‘He/she has gone to Thailand, transferred our investment property to a friend/family member and withdrawn $100,000 from the joint bank account.’
It may sound crazy, but we have had similar conversations with new clients seeking urgent legal advice.
In high conflict financial disputes, it is not uncommon to see former spouses transfer assets to their family and friends post separation in a bid to remove those assets from the property pool available for division or hide them from the other spouse. There are some options available when seeking relief against an ex-spouse gone rogue.
Setting aside a transaction
Section 106B of the Family Law Act 1975 provides that the court can set aside a transaction that is designed to defeat an existing or anticipated order in family law proceedings.
For example, after a long relationship where the husband was the primary breadwinner and the wife the primary carer for three children, the parties separate. Property settlement proceedings are on foot and, while the matter has not yet been decided, it is not disputed that the wife is entitled to between 55 to 65% of the property pool. The former matrimonial home in the husband’s sole name is worth 80% of the property pool. The husband transfers the home to his brother without the consent or prior knowledge of the wife. In such circumstances, the court could order, pursuant to section 106B, that the transfer of the home to the husband’s brother be set aside.
The section will not provide relief in every circumstance where a former spouse has disposed of assets, because the party seeking the relief must show that their entitlements have been ‘defeated’ and not just ‘reduced’ by the transaction.

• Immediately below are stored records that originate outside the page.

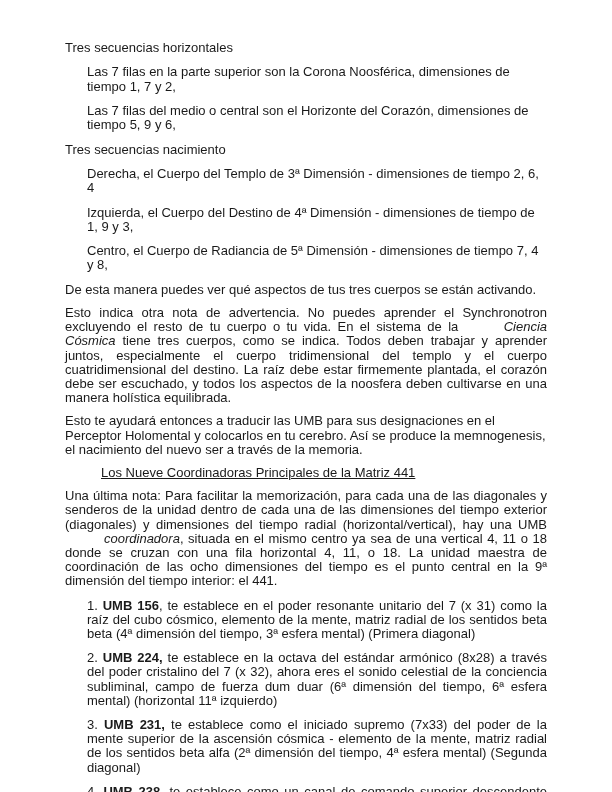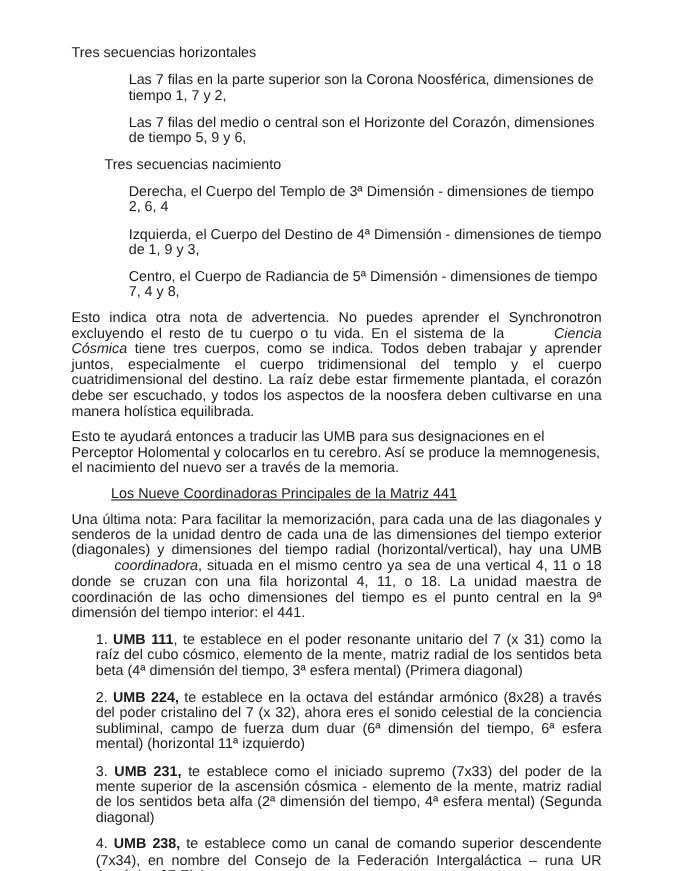--- a/index.html
+++ b/index.html
@@ -12,7 +12,7 @@
     .p { margin: 0; }
     .just { text-align: justify; }
     .indent { padding-left: 22px; }
-    .gap-s { margin-top: 10.2px; margin-left: 30px; }
+    .gap-s { margin-top: 10.2px; }
     .gap-m { margin-top: 9px; }
     .u { text-decoration: underline; padding-left: 36px; }
     .list-item { padding-left: 22px; text-align: justify; margin-top: 10px; }

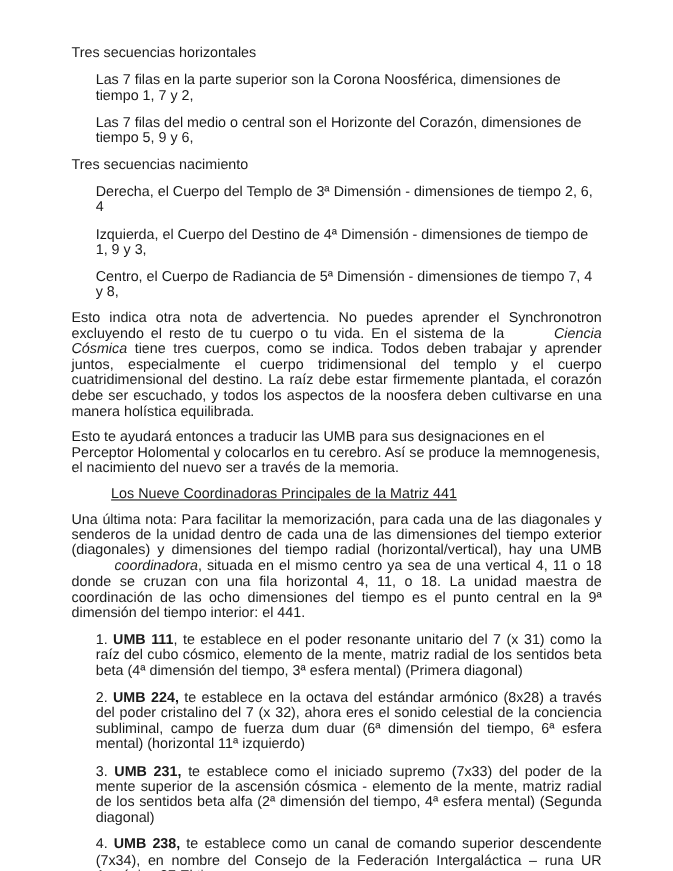--- a/index.html
+++ b/index.html
@@ -33,6 +33,7 @@
   <p class="p indent gap-s">Izquierda, el Cuerpo del Destino de 4ª Dimensión - dimensiones de tiempo de 1, 9 y 3,</p>
   <p class="p indent gap-s">Centro, el Cuerpo de Radiancia de 5ª Dimensión - dimensiones de tiempo 7, 4 y 8,</p>
 
+  <p class="p gap-s">De esta manera puedes ver qué aspectos de tus tres cuerpos se están activando.</p>
 
   <p class="p just gap-m"><span>Esto indica otra nota de advertencia. No puedes aprender el Synchronotron excluyendo el resto de tu cuerpo o tu vida. En el sistema de la </span><i>Ciencia Cósmica</i><span> tiene tres cuerpos, como se indica.  Todos deben trabajar y aprender juntos, especialmente el cuerpo tridimensional del templo y el cuerpo cuatridimensional del destino. La raíz debe estar firmemente plantada, el corazón debe ser escuchado, y todos los aspectos de la noosfera deben cultivarse en una manera holística equilibrada.</span></p>
 

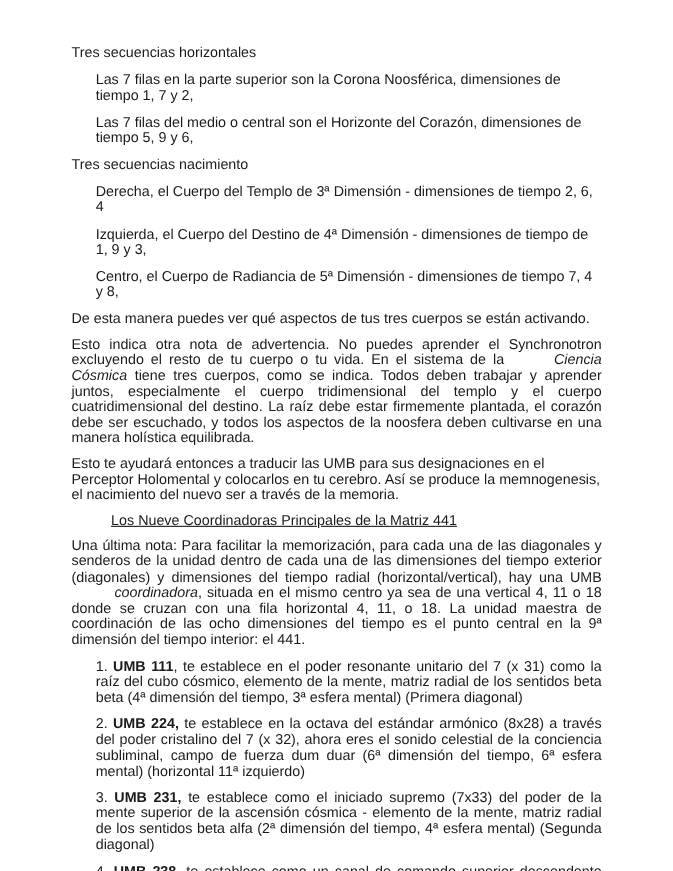--- a/index.html
+++ b/index.html
@@ -45,7 +45,7 @@
 
 
   <div>
-    <p class="p list-item"><span>1. </span><b>UMB 111</b><span>, te establece en el poder resonante unitario del 7 (x 31) como la raíz del cubo cósmico, elemento de la mente, matriz radial de los sentidos beta beta (4ª dimensión del tiempo, 3ª esfera mental) (Primera diagonal)</span></p>
+    <p class="p list-item"><span>1. </span><b>UMB 156</b><span>, te establece en el poder resonante unitario del 7 (x 31) como la raíz del cubo cósmico, elemento de la mente, matriz radial de los sentidos beta beta (4ª dimensión del tiempo, 3ª esfera mental) (Primera diagonal)</span></p>
     <p class="p list-item"><span>2. </span><b>UMB 224,</b><span> te establece en la octava del estándar armónico (8x28) a través del poder cristalino del 7 (x 32), ahora eres el sonido celestial de la conciencia subliminal, campo de fuerza dum duar (6ª dimensión del tiempo, 6ª esfera mental) (horizontal 11ª izquierdo)</span></p>
     <p class="p list-item"><span>3. </span><b>UMB 231,</b><span> te establece como el iniciado supremo (7x33) del poder de la mente superior de la ascensión cósmica - elemento de la mente, matriz  radial  de los sentidos beta alfa (2ª dimensión del tiempo, 4ª esfera mental) (Segunda diagonal)</span></p>
     <p class="p list-item"><span>4. </span><b>UMB 238,</b><span> te establece como un canal de comando superior descendente (7x34), en nombre del Consejo de la Federación Intergaláctica – runa UR Armónica 87 El tiempo-</span></p>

This can be difficult to prove.
Notional add backs
Before the High Court’s decision in Stanford (2012), if a party had deliberately or recklessly wasted property, or where there had been a premature distribution of property to one of the parties, that property could be ‘added back’ into the parties’ pool of assets and treated as ‘notional property’ for the purposes of property settlement.

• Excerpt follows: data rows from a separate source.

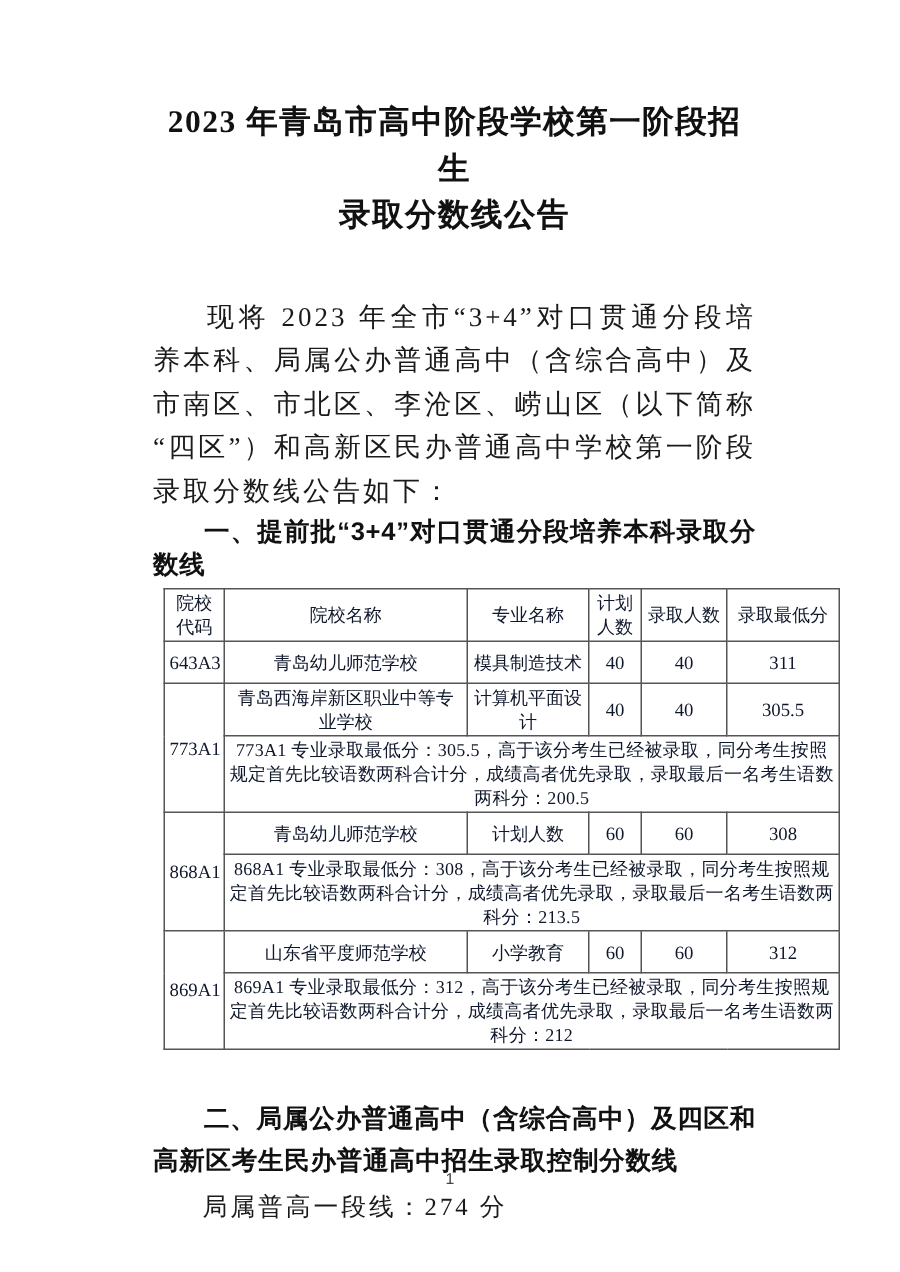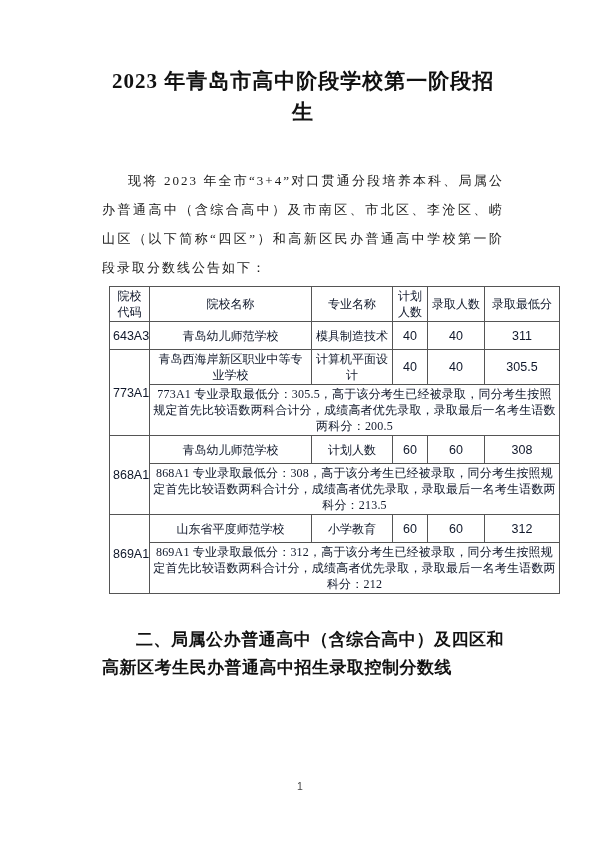--- a/index.html
+++ b/index.html
@@ -102,7 +102,7 @@
 
 <div class="page">
 
-  <h1 class="title"><span>2023 年青岛市高中阶段学校第一阶段招生</span><br></h1>
+  <h1 class="title"><span>2023 年青岛市高中阶段学校第一阶段招生</span><br><span>录取分数线公告</span></h1>
 
   <p class="intro">现将 2023 年全市“3+4”对口贯通分段培养本科、局属公办普通高中（含综合高中）及市南区、市北区、李沧区、崂山区（以下简称“四区”）和高新区民办普通高中学校第一阶段录取分数线公告如下：</p>
 

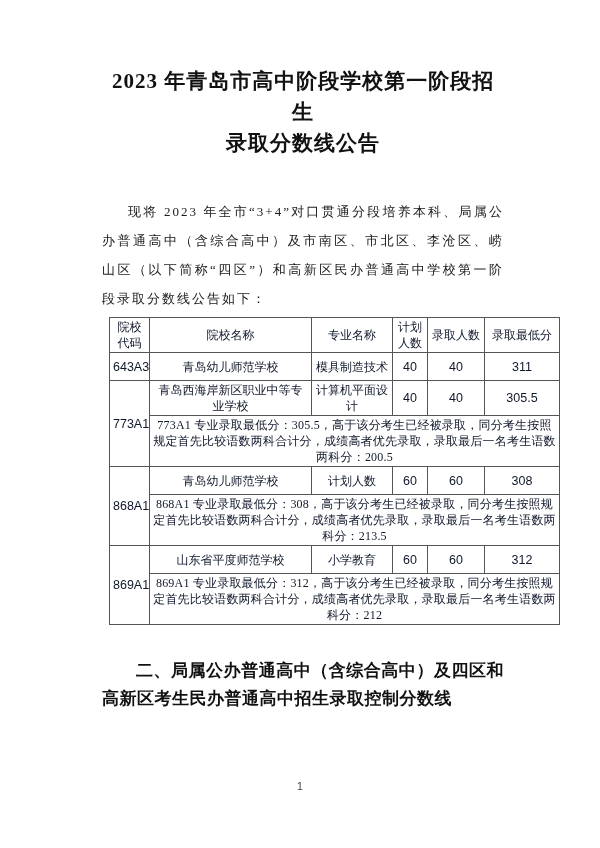--- a/index.html
+++ b/index.html
@@ -26,7 +26,7 @@
   }
   .intro {
     margin:38px 0 0 0;
-    font-size:13px;
+    font-size:18px;
     line-height:29px;
     letter-spacing:2px;
     text-align:justify;

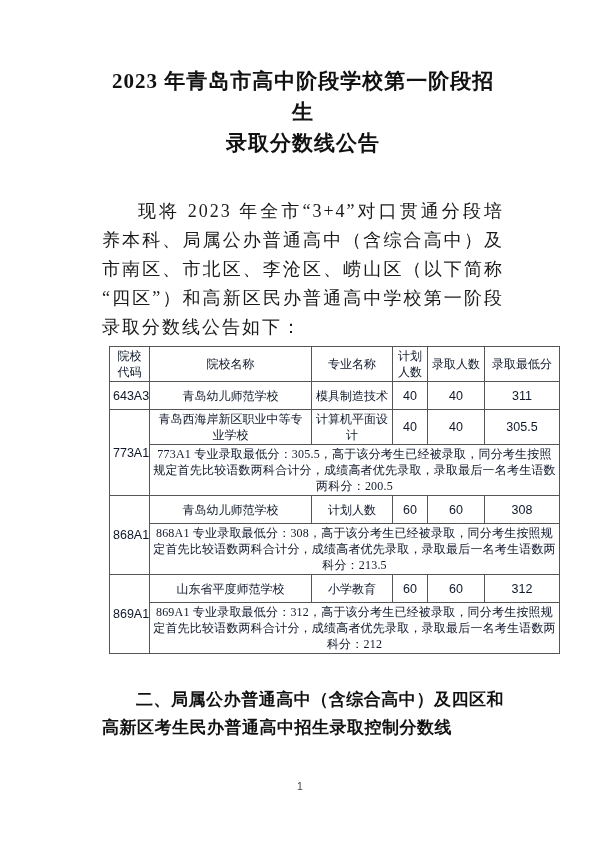--- a/index.html
+++ b/index.html
@@ -106,6 +106,7 @@
 
   <p class="intro">现将 2023 年全市“3+4”对口贯通分段培养本科、局属公办普通高中（含综合高中）及市南区、市北区、李沧区、崂山区（以下简称“四区”）和高新区民办普通高中学校第一阶段录取分数线公告如下：</p>
 
+  <h2 class="sec-heading">一、提前批“3+4”对口贯通分段培养本科录取分数线</h2>
 
   <table class="score-table">
     <colgroup>

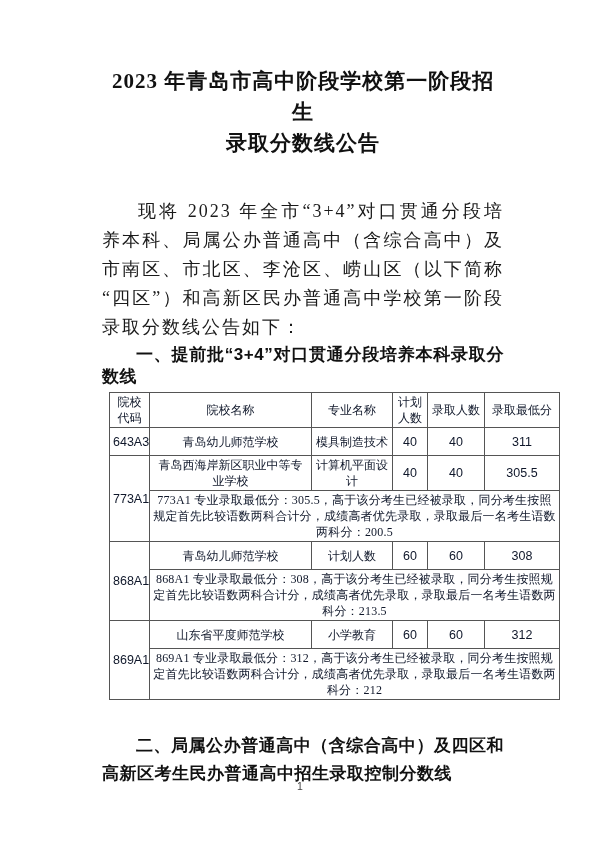--- a/index.html
+++ b/index.html
@@ -67,7 +67,7 @@
     overflow:hidden;
   }
   table.score-table th { height:34px; }
-  tr.row-school td { height:28px; }
+  tr.row-school td { height:28px;font-family:Liberation Serif, serif; }
   td.num, td.code {
     font-family:"Liberation Sans","DejaVu Sans",sans-serif;
     font-size:12.5px;

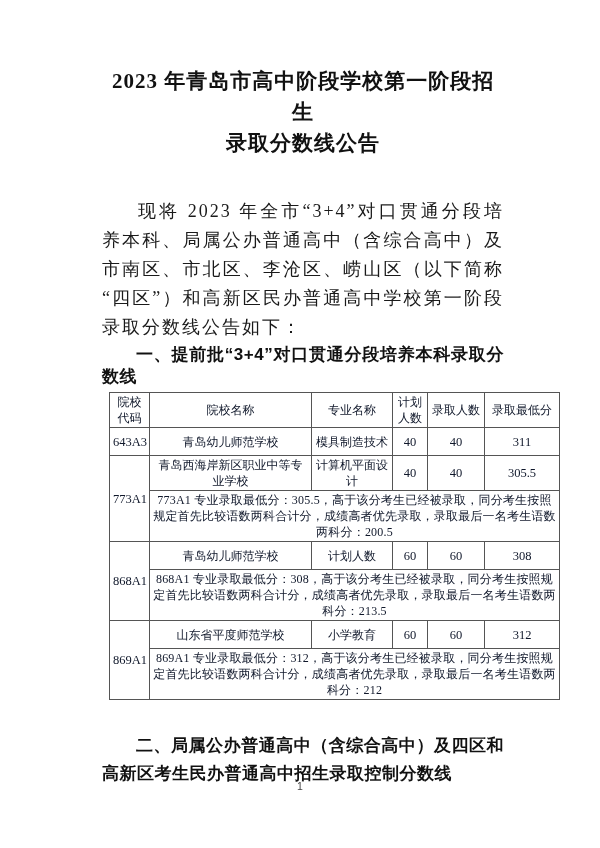--- a/index.html
+++ b/index.html
@@ -178,6 +178,7 @@
   <h2 class="sec-heading sec2">二、局属公办普通高中（含综合高中）及四区和高新区考生民办普通高中招生录取控制分数线</h2>
 
   <div class="score-lines">
+    <p>局属普高一段线：274 分</p>
   </div>
 
   <div class="page-number">1</div>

For instance, if a party had bet $100,000 on red at the casino and the chips fell on black, while that $100,000 was gone, its dollar value could be added into the property pool as an asset of the gambling spouse, such that they would receive less of the remaining assets available for division between the parties.
Post Stanford, the Federal Circuit and Family Court is much more reluctant to add back ‘notional’ property to the asset pool as the High Court said that only existing legal and equitable interests in property should be identified.
Later cases have shown, however, that notionally adding back property is still possible but only in exceptional circumstances. It is therefore crucial that the right evidence is presented to the court to substantiate the add back.
Section 75(2)(o)
Where courts don’t add back property, they can still exercise their discretion to consider the deliberate or reckless waste of property as a relevant factor that should be considered pursuant to section 75(2)(o) of the Act.
This won’t mean a dollar for dollar adjustment to account for the property that has been dissipated, rather a party’s conduct in wasting assets will be one of the factors the court considers when making orders that are just and equitable.
Freezing orders
A freezing injunction or order stops a person from disposing of or dealing with an asset. The order is usually made without notice to the respondent party and will only remain in place until the next court hearing when the respondent has an opportunity to be heard.
The order will generally only be granted prior to final property settlement orders being made where it is necessary to prevent the subsequent orders of the court from being rendered otiose. The value of assets covered by a freezing order should not be greater than the applicant’s claim to a property settlement.
If a spiteful ex-spouse has already taken $100,000 and absconded to Thailand, it may be a bit late for a freezing order unless there are other assets to preserve.
Protecting other assets as a practical measure
It is best to ensure assets are preserved from the get-go where possible, rather than try to recover them after they have been misappropriated. If there is real property in a party’s sole name, there may be grounds to register a caveat over the title of that property. If there are significant amounts in joint bank accounts, a party can request the bank require joint signatures for any withdrawals, and the same goes for any redraw facilities.
The relief sought will depend upon the circumstances of each case and the above avenues are just some of the ways the court can deal with the dissipation of assets after separation.